I don't know what happens after we pass, but I hope that you at last have peace. I hope that you have found the happiness that seemed to elude you while you were alive.
I think about you a lot. I miss you more than I ever dared to imagine. There are so many things I wish I could tell you. There are things that I didn't say often enough, like 'I love you'. There were things that I wanted to tell you, wanted to ask you, but was afraid of your reaction, or of upsetting you. I wish I had said 'I'm sorry' a little more often, and I wish I had tried to be a little more understanding.
Ours wasn't an easy relationship, was it? I guess no mother/daughter relationship ever is. Even though we very rarely saw eye to eye on anything, I always loved you. Even when you drove me up the wall, I still loved you!
I felt so helpless the last year of your life. I knew you were getting sicker, so I kept taking you to the doctor, trying to do whatever I could to get you better. A couple of months before you died, you told me that God was punishing you because you had done terrible things.
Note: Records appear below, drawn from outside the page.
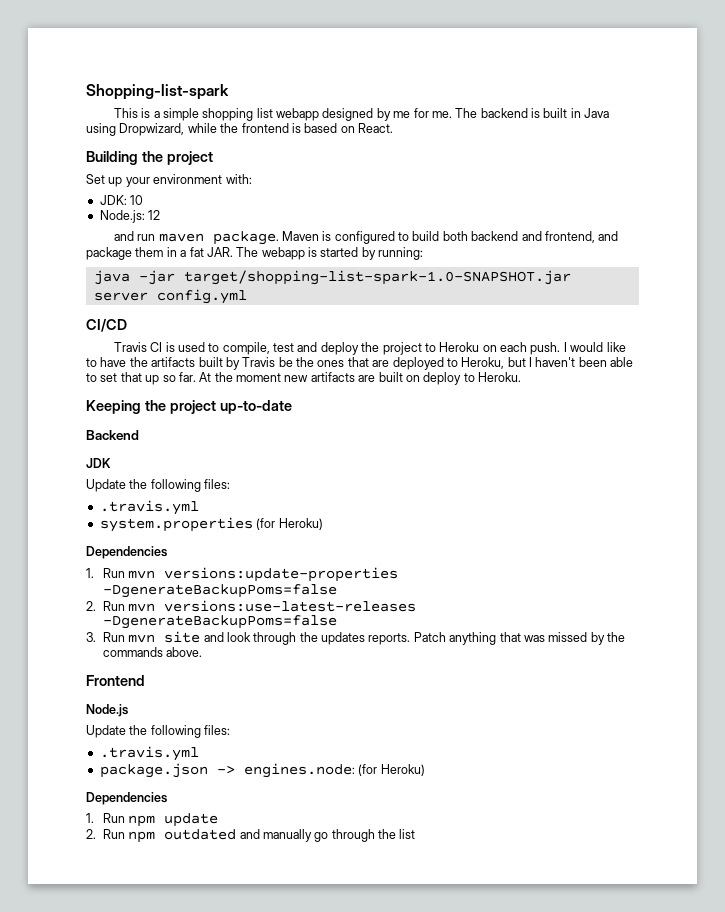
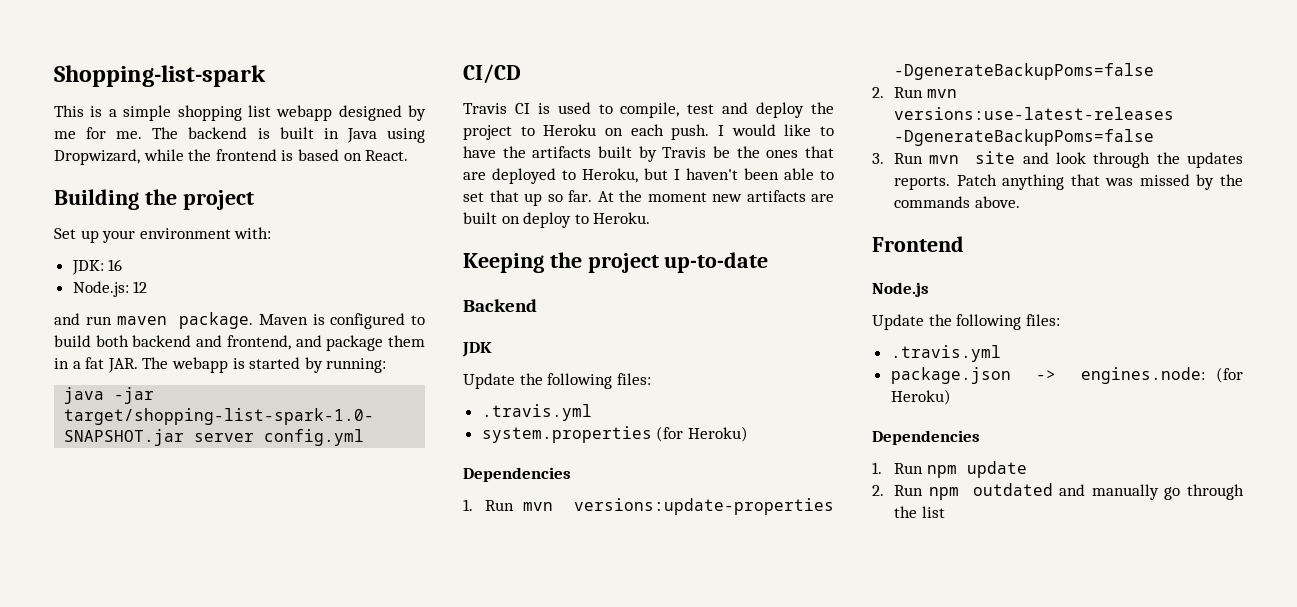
- JDK: 10
+ JDK: 16

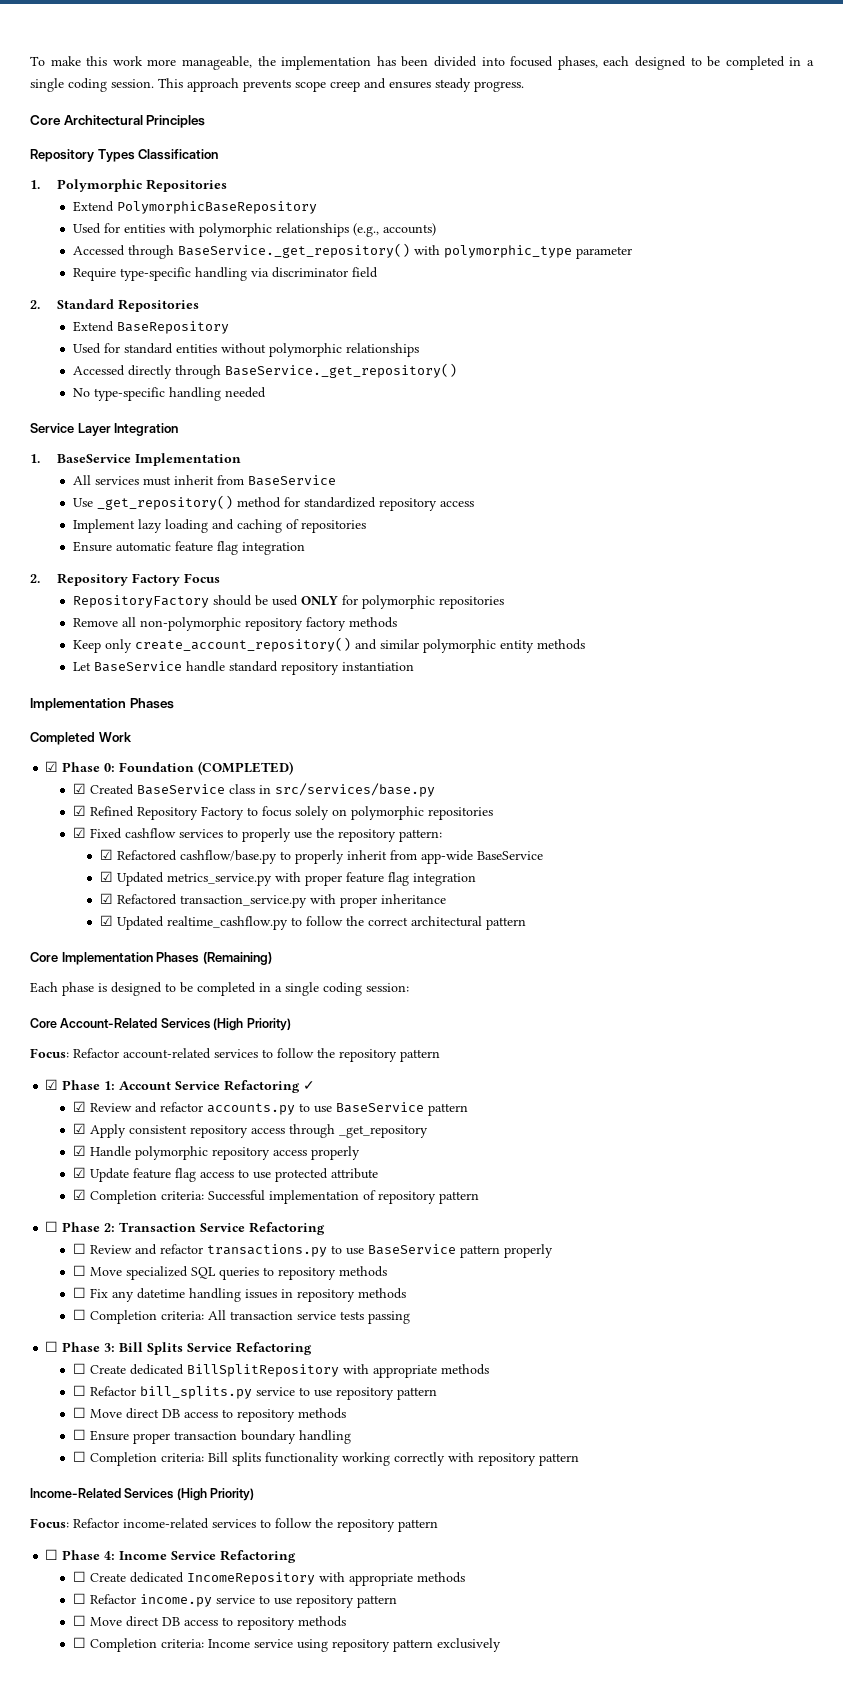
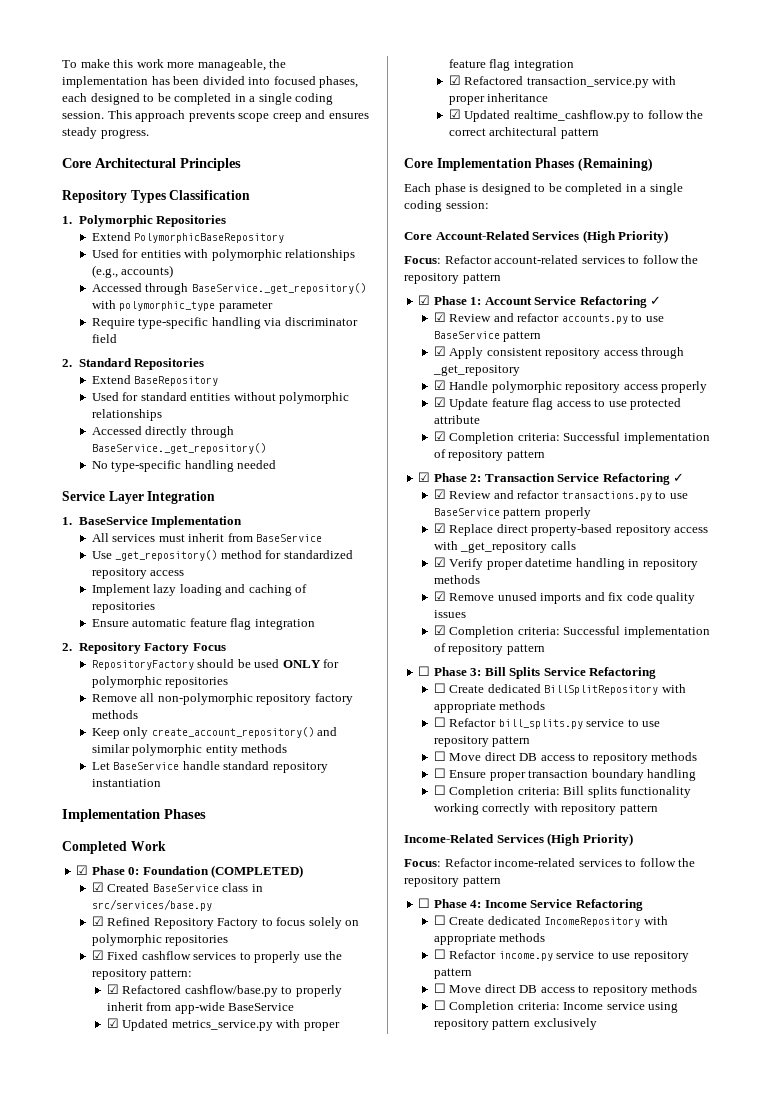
- ☐ Phase 2: Transaction Service Refactoring
- ☐ Review and refactor transactions.py to use BaseService pattern properly
+ ☑ Phase 2: Transaction Service Refactoring ✓
+ ☑ Review and refactor transactions.py to use BaseService pattern properly
- ☐ Move specialized SQL queries to repository methods
- ☐ Fix any datetime handling issues in repository methods
+ ☑ Replace direct property-based repository access with _get_repository calls
+ ☑ Verify proper datetime handling in repository methods
- ☐ Completion criteria: All transaction service tests passing
+ ☑ Remove unused imports and fix code quality issues
+ ☑ Completion criteria: Successful implementation of repository pattern

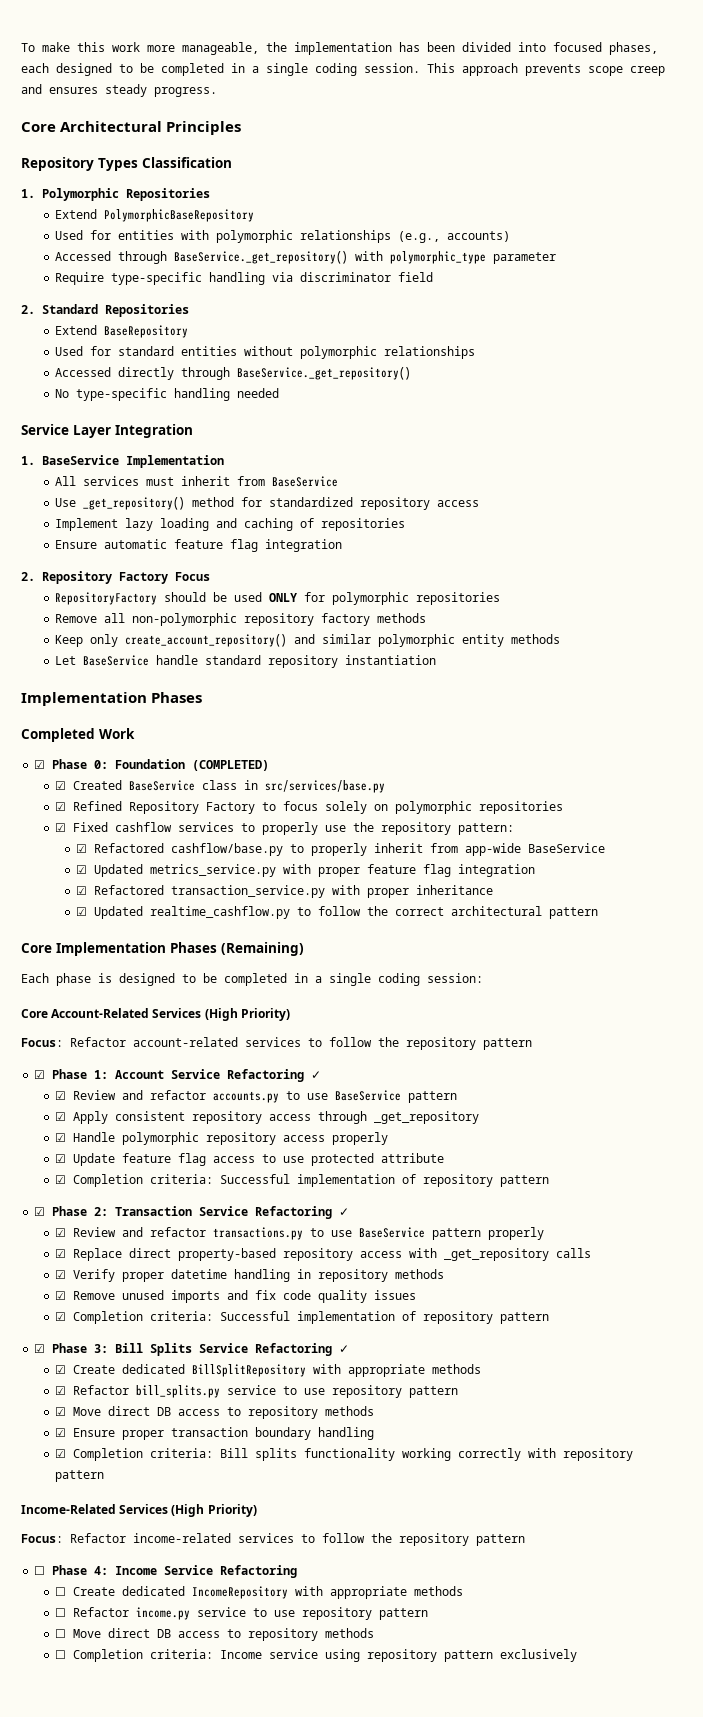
- ☐ Phase 3: Bill Splits Service Refactoring
- ☐ Create dedicated BillSplitRepository with appropriate methods
+ ☑ Phase 3: Bill Splits Service Refactoring ✓
+ ☑ Create dedicated BillSplitRepository with appropriate methods
- ☐ Refactor bill_splits.py service to use repository pattern
- ☐ Move direct DB access to repository methods
- ☐ Ensure proper transaction boundary handling
+ ☑ Refactor bill_splits.py service to use repository pattern
+ ☑ Move direct DB access to repository methods
+ ☑ Ensure proper transaction boundary handling
- ☐ Completion criteria: Bill splits functionality working correctly with repository pattern
+ ☑ Completion criteria: Bill splits functionality working correctly with repository pattern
Even though I don't believe in God, that made me so sad. I hated it that you felt that you were a terrible person who deserved what was happening to you, because you weren't. You were sick, and your body was wearing out, but I won't ever believe that you were being punished.
When I found out about my brother, I wanted so badly to talk to you about it, but I was afraid to. By then, your health was getting worse and I was afraid that discussing it would be too much for you. Knowing what I know now, I hope you know I understand. And I'm so sorry that you had to carry around such a huge secret with you for all those years. I wish that you could have talked to someone about it, and I don't know, maybe you did. He's a wonderful person, you would be so proud of him!
Anyway, I wanted you to know that I miss you, and I think of you every day. And I love you. Always.